In a new study, researchers found that using “BPA-free” plastic products could be as harmful to human health — including a developing brain — as those products that contain the controversial chemical.
The research was led by a team from the University of Missouri.
For decades, scientists have studied BPA extensively in animal models with results indicating the chemical plays a role in early pregnancy loss, placental diseases and various negative health outcomes after birth.
As these adverse health effects have become more widely known, companies have turned to use alternative chemicals to develop plastic products — namely water bottles and food containers — and often labeling them “BPA-free.”
However, the team warns these chemical alternatives, such as bisphenol S (BPS), still aren’t safe for people to use.

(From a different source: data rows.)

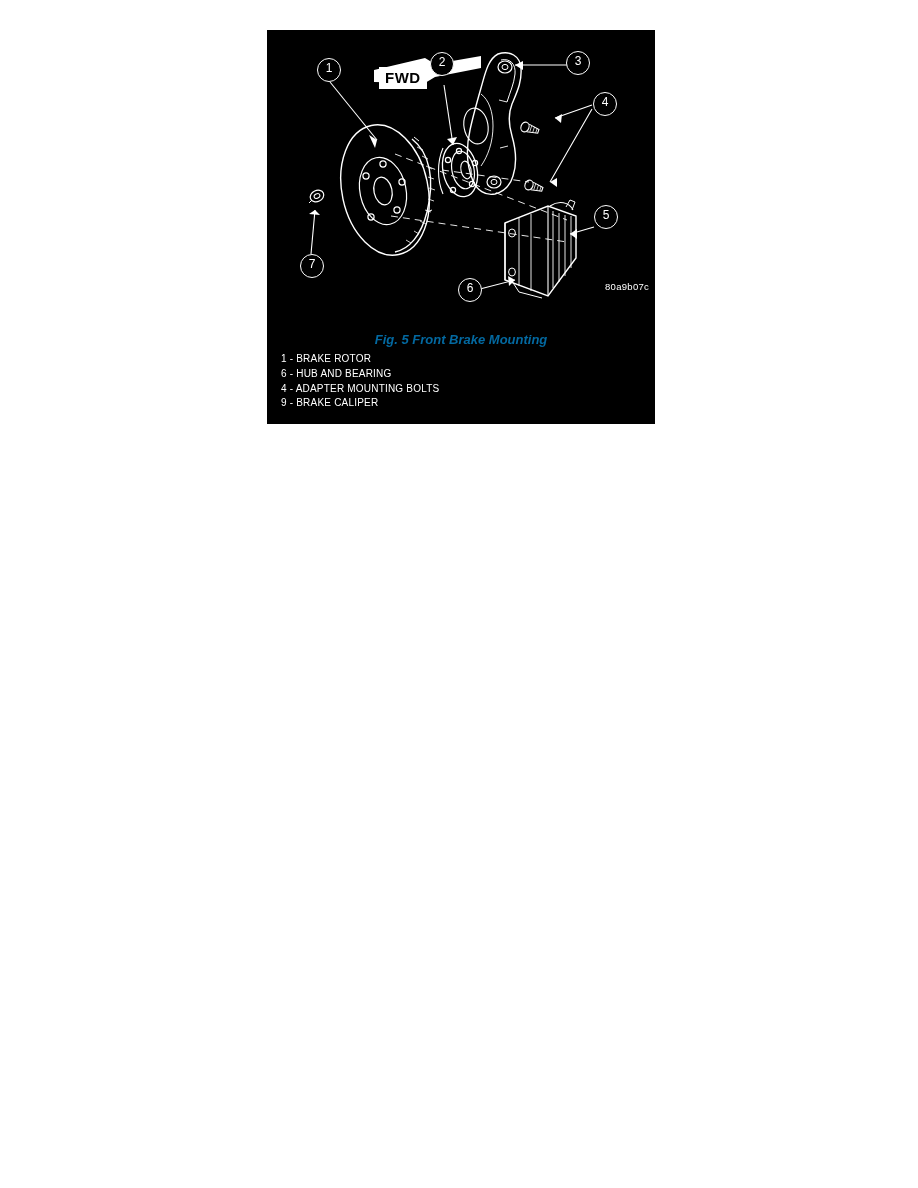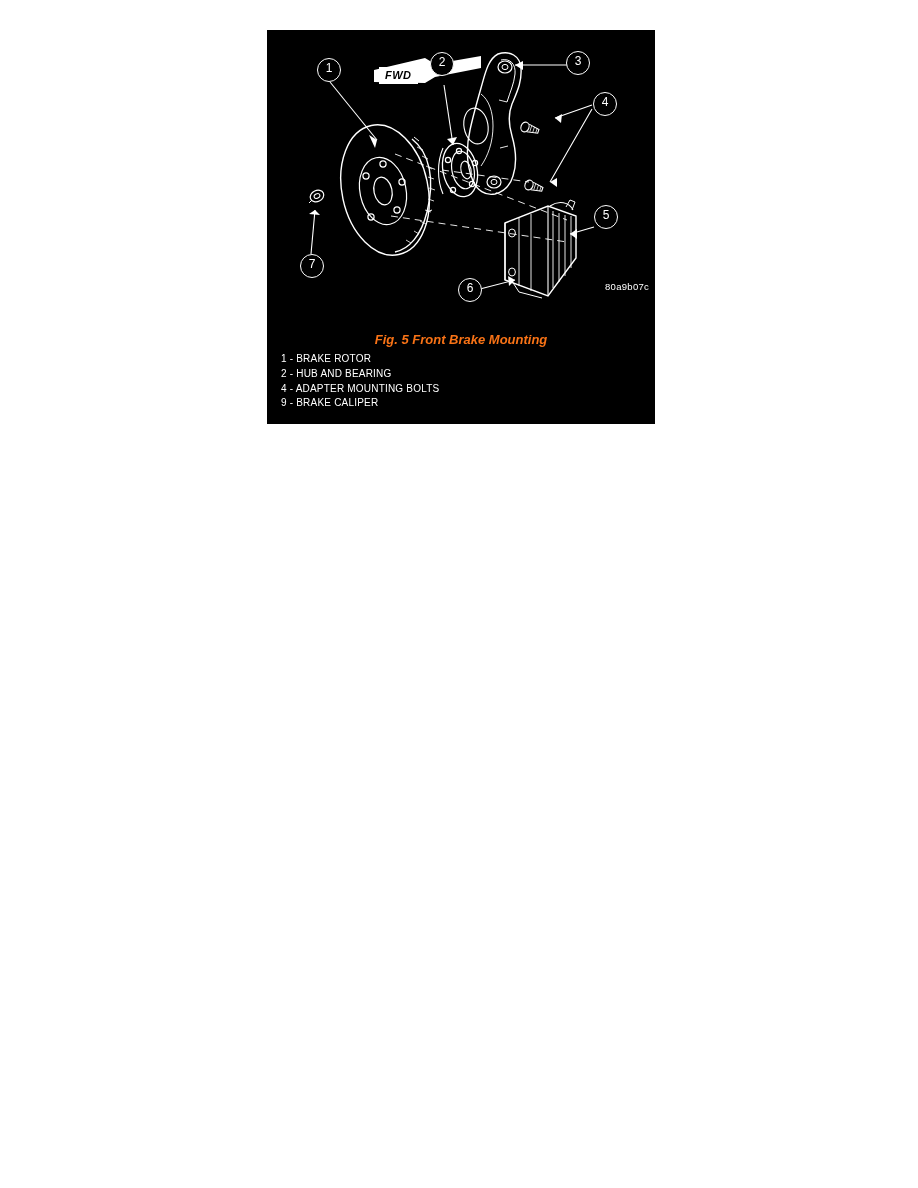"FWD" .fwd-label { font-size: 11px -> 15px; font-style: italic -> none }
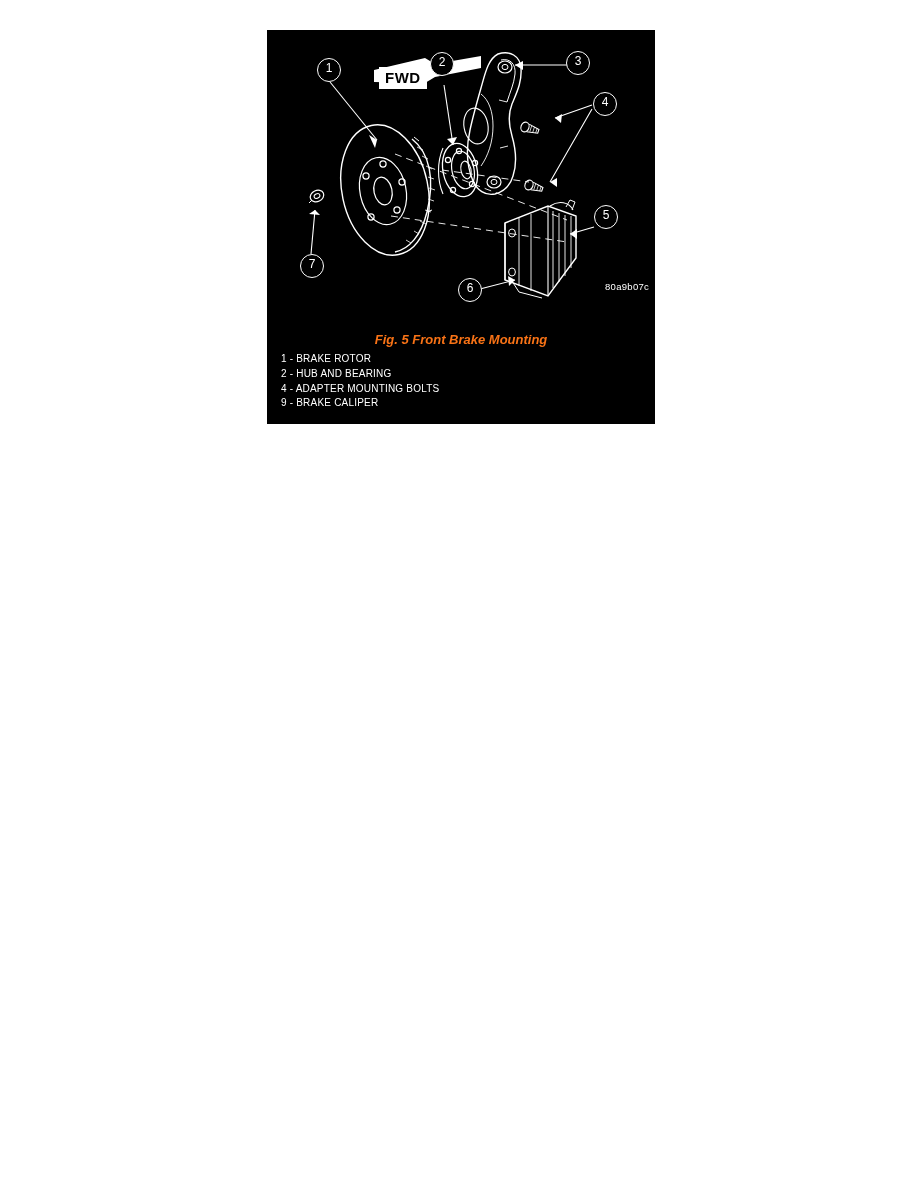"Fig. 5 Front Brake Mounting" #fig-caption { color: #f97316 -> #0369a1 }
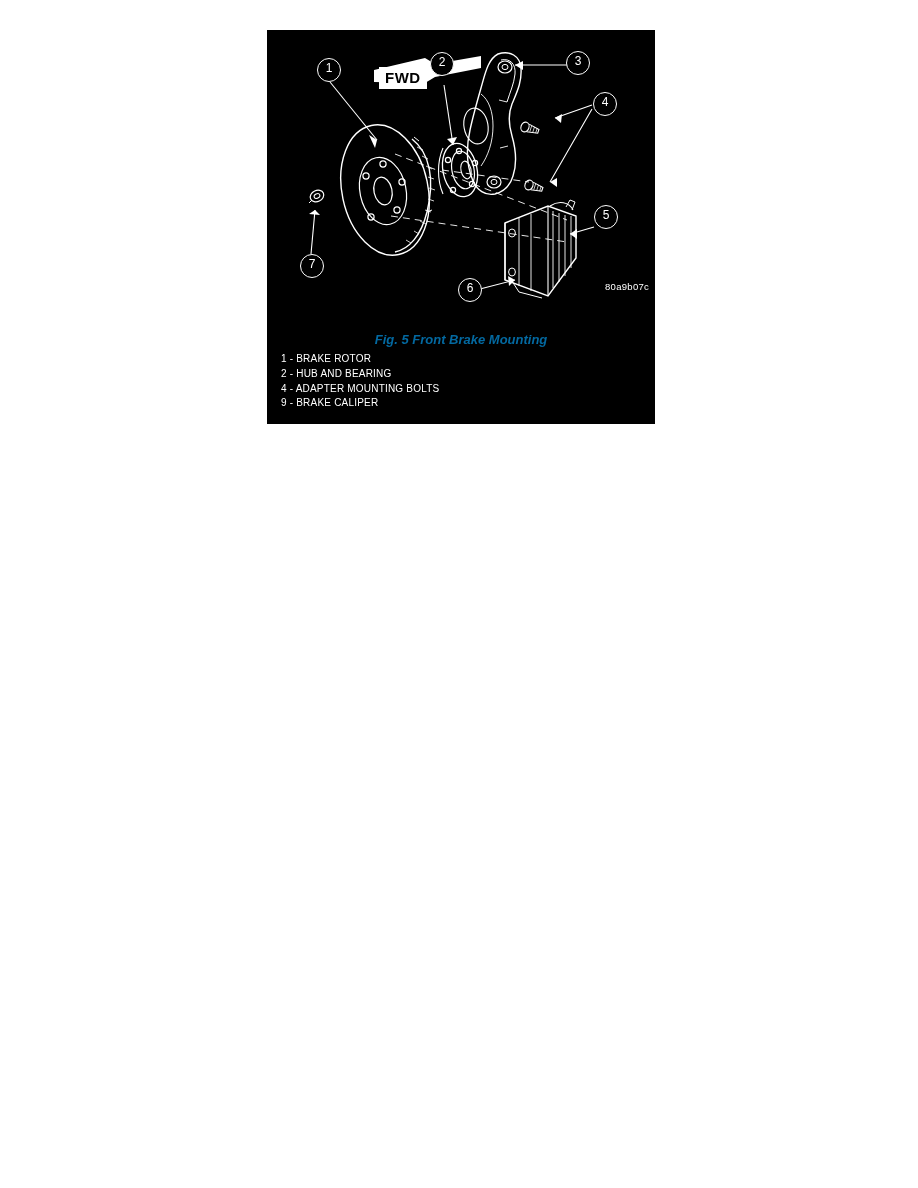"2 - HUB AND BEARING" div.legend-item { text: 2 -> 6 }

In the study, the researchers focused on examining the effects of BPS on a mouse’s placenta.
The placenta serves as a historical record of what an unborn child faces while in the womb; the placenta also can transfer whatever the mother might be exposed to in her blood, such as harmful chemicals, into the developing child.
Synthetic chemicals like BPS can penetrate through the maternal placenta, so whatever is circulating in the mother’s blood can easily be transferred to the developing child.
This mouse model is the best model scientists have now to simulate the possible effects of BPS during human pregnancy because the placenta has a similar structure in both mice and humans.
The team adds that the placenta serves as a primary source of serotonin for fetal brain development in both mice and humans.
Serotonin, while commonly associated with the feeling of happiness, is a natural chemical that can impact a person’s functions, including their emotions and physical activities such as sleeping, eating and digesting food.
The placenta responds to both natural chemicals as well as synthetic chemicals that the body misinterprets as natural chemicals, but the body doesn’t have the ability to mitigate the detrimental effects of such industrial-made chemicals.
More importantly, these chemicals have the ability to lower the placenta’s serotonin production.
Lower levels of serotonin can compromise fetal brain development because during this critical time in development the brain relies on the placenta to produce serotonin.
Thus, developmental exposure to BPA or even its substitute, BPS, can lead to longstanding health consequences.
One author of the study is MU scientist Cheryl Rosenfeld.
The study is published in the Proceedings of the National Academy of Sciences.